▶ [What is being asked]
Instruction for the data below: set down exactly the lines from the line with "sales rep: Olivia Wells -> Russell Flores" to the line with "Montblanc Meisterstuck LeGrand", inclusive, and no others.

========================

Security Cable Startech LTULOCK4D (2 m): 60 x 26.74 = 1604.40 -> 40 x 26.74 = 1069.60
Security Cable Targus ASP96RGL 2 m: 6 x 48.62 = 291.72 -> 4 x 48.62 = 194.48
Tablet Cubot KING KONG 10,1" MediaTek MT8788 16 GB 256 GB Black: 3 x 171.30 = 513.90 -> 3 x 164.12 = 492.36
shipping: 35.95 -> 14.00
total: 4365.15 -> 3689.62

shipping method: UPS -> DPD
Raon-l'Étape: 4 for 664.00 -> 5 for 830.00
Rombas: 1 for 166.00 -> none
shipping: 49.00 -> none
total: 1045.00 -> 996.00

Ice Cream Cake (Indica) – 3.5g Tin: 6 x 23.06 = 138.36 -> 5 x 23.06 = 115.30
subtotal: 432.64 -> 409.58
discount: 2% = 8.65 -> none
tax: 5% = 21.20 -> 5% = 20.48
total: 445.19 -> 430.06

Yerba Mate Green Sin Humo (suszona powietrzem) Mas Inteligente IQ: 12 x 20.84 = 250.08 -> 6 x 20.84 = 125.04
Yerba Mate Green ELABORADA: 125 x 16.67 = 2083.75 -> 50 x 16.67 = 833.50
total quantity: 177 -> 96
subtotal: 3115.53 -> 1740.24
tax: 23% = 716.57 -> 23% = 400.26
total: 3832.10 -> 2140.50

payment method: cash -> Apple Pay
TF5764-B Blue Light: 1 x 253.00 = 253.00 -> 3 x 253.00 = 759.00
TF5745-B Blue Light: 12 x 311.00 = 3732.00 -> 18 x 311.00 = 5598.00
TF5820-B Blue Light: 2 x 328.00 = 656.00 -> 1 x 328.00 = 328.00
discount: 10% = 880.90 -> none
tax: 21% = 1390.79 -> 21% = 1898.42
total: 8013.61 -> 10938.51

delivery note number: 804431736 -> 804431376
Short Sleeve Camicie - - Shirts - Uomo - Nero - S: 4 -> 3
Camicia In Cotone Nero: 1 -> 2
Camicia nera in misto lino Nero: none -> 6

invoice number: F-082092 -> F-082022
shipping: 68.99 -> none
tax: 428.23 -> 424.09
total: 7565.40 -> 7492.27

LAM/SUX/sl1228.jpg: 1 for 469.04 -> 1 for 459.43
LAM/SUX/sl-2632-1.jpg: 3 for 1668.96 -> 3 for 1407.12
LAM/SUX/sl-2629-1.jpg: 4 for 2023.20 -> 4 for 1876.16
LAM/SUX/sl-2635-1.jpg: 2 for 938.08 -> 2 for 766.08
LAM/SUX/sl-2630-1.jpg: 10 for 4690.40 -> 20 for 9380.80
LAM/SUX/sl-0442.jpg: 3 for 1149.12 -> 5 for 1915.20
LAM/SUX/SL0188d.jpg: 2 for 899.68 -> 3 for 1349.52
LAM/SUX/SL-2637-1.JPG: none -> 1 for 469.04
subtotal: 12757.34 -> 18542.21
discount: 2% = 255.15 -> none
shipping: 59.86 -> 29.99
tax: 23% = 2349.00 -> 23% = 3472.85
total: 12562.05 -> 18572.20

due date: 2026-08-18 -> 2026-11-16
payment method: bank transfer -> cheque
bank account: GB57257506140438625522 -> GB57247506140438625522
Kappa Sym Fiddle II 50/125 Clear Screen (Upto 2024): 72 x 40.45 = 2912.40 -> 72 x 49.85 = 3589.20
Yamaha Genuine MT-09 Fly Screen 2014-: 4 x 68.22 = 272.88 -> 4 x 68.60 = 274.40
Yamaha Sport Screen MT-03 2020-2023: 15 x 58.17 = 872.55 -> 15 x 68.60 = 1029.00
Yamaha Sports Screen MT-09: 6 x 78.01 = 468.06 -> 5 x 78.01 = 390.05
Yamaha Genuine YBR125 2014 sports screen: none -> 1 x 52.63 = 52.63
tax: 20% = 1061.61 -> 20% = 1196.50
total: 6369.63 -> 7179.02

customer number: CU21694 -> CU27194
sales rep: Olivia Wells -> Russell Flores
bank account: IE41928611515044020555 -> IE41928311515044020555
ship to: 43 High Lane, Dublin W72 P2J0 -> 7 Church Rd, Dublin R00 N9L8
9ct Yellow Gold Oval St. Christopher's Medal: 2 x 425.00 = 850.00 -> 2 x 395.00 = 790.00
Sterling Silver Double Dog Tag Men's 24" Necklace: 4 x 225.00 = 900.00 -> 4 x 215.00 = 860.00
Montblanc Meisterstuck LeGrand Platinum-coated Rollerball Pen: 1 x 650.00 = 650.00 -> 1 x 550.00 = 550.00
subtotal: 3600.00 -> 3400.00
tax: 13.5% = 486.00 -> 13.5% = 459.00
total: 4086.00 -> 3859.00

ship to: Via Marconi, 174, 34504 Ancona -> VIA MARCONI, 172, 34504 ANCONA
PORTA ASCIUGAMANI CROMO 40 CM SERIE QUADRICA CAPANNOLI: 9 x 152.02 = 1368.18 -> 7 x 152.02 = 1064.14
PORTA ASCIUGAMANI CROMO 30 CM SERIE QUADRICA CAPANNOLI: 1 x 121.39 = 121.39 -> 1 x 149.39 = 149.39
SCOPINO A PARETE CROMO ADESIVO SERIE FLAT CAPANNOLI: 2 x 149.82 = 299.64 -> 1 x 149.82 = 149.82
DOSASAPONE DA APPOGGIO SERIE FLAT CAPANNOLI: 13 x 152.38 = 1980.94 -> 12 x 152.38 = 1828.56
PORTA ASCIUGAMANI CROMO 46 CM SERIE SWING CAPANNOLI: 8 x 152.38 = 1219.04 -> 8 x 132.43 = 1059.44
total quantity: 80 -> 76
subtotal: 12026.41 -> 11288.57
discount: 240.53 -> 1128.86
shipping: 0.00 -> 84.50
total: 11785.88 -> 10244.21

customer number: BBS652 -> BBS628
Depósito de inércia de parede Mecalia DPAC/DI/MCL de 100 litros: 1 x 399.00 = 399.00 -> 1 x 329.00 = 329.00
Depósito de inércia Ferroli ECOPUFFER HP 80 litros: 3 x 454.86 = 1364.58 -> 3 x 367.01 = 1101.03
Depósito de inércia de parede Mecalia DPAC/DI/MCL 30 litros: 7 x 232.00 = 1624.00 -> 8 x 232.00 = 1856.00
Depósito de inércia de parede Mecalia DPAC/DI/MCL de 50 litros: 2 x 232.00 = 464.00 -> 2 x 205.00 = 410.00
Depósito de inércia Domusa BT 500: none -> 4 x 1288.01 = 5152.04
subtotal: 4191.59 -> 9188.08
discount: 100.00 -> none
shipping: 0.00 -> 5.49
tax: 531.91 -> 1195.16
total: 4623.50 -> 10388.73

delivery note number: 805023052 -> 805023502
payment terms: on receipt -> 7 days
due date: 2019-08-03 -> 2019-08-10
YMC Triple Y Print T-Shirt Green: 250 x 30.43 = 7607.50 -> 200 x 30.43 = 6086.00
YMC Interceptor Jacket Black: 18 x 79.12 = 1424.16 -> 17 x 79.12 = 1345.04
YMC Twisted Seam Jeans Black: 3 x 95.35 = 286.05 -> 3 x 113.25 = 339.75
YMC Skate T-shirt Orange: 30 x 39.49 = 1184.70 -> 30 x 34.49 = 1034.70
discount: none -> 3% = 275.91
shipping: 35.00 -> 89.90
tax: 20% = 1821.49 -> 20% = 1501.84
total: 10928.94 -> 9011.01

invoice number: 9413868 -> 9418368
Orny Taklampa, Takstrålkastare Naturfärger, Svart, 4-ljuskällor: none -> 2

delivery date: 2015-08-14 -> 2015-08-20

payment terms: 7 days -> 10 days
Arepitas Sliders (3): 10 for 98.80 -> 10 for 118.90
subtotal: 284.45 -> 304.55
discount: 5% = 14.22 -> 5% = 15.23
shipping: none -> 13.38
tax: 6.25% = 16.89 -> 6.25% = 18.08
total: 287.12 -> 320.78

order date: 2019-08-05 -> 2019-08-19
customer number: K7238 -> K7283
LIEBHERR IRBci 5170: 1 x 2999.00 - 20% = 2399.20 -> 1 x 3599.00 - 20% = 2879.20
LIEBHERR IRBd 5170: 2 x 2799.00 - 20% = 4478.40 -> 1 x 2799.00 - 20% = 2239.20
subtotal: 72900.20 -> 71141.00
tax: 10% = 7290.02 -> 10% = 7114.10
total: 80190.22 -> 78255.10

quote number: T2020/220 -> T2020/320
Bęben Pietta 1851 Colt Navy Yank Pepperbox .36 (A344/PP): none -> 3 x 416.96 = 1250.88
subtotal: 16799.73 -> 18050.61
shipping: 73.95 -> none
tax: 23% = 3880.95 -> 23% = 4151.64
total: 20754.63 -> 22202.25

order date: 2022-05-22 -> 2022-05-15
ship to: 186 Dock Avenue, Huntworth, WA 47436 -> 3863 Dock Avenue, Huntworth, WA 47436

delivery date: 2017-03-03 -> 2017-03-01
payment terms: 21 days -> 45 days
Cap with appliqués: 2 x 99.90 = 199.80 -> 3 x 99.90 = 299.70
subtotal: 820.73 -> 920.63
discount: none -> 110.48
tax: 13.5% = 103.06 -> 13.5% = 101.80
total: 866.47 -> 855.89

========================

▶ [Answer]
sales rep: Olivia Wells -> Russell Flores
bank account: IE41928611515044020555 -> IE41928311515044020555
ship to: 43 High Lane, Dublin W72 P2J0 -> 7 Church Rd, Dublin R00 N9L8
9ct Yellow Gold Oval St. Christopher's Medal: 2 x 425.00 = 850.00 -> 2 x 395.00 = 790.00
Sterling Silver Double Dog Tag Men's 24" Necklace: 4 x 225.00 = 900.00 -> 4 x 215.00 = 860.00
Montblanc Meisterstuck LeGrand Platinum-coated Rollerball Pen: 1 x 650.00 = 650.00 -> 1 x 550.00 = 550.00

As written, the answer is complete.